How to complete this task:
The entries below contain a stretch that opens with the line containing "discount: 15% = 100.48 -> none" and closes with the line containing "total: 602.63 -> 703.11"; set down that stretch exactly, both ends included, and nothing else.

Data shown:
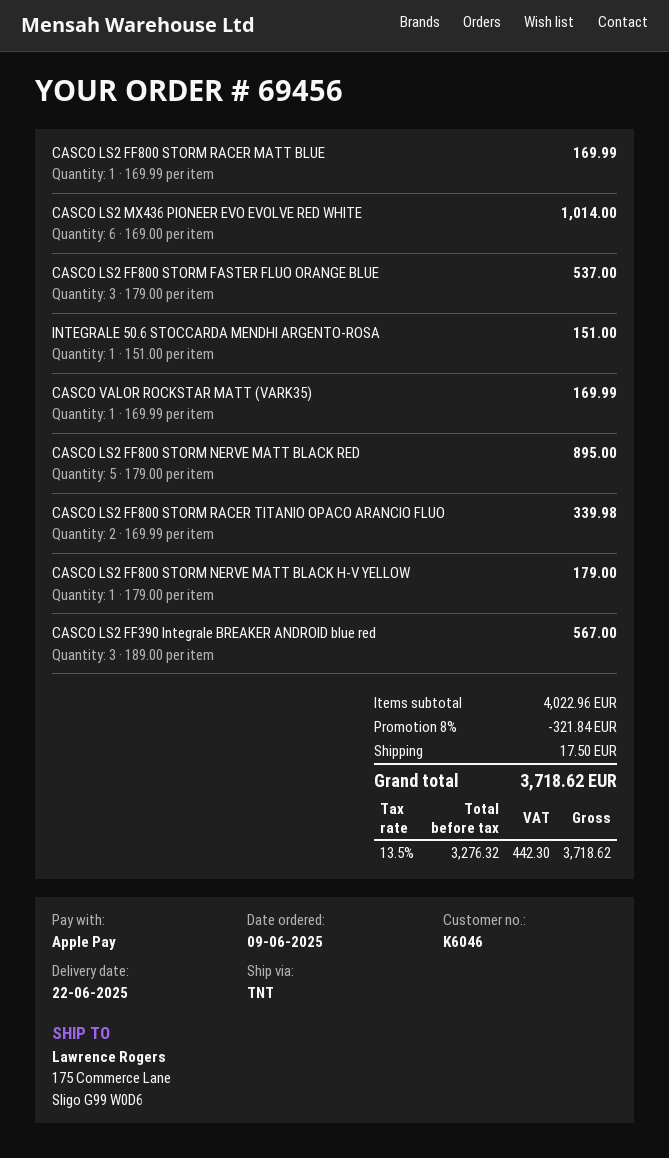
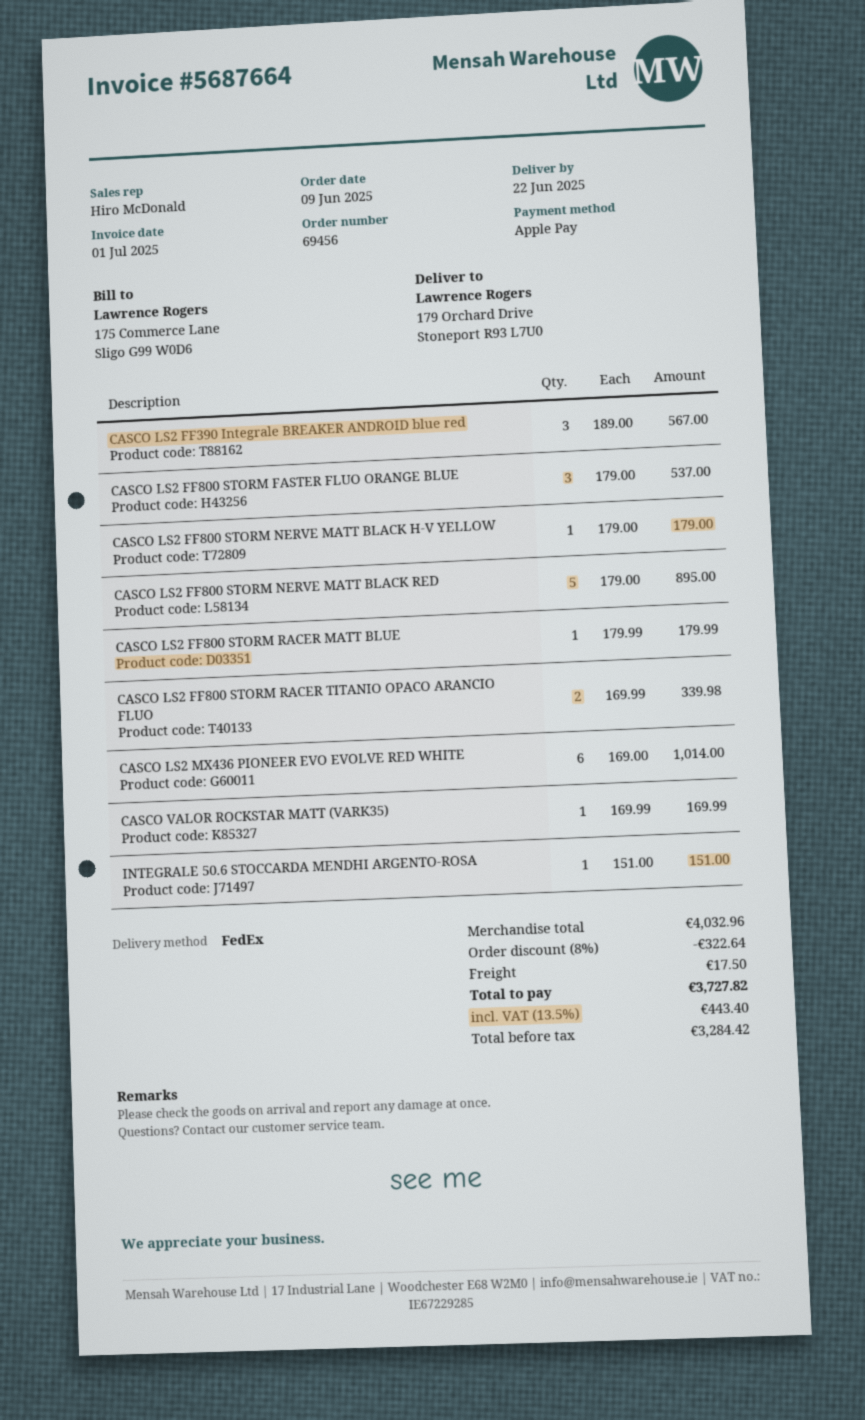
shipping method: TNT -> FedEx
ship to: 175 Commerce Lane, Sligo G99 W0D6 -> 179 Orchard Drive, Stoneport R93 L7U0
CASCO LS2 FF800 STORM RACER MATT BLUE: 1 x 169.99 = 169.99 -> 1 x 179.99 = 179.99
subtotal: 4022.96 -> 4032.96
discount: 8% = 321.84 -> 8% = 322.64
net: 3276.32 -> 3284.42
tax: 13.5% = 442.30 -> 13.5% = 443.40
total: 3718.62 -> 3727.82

* * *

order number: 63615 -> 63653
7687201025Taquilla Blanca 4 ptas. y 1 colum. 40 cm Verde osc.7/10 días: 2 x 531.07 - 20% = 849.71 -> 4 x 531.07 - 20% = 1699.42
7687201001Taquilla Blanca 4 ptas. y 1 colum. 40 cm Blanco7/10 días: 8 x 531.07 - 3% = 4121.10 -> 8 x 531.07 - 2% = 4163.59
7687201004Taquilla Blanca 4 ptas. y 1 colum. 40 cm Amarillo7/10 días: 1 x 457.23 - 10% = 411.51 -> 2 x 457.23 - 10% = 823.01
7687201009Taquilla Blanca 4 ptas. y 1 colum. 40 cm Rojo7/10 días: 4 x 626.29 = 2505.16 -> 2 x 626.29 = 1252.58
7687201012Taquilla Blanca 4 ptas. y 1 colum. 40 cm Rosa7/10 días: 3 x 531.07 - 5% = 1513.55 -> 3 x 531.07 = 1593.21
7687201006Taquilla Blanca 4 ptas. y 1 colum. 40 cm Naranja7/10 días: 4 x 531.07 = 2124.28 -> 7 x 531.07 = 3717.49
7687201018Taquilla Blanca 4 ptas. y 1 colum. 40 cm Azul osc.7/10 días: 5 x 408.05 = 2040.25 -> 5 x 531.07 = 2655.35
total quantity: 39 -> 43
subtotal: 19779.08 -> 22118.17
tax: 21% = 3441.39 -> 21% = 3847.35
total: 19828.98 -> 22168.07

==

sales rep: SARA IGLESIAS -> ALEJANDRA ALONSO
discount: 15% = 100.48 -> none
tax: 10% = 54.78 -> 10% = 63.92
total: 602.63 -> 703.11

Answer space:
discount: 15% = 100.48 -> none
tax: 10% = 54.78 -> 10% = 63.92
total: 602.63 -> 703.11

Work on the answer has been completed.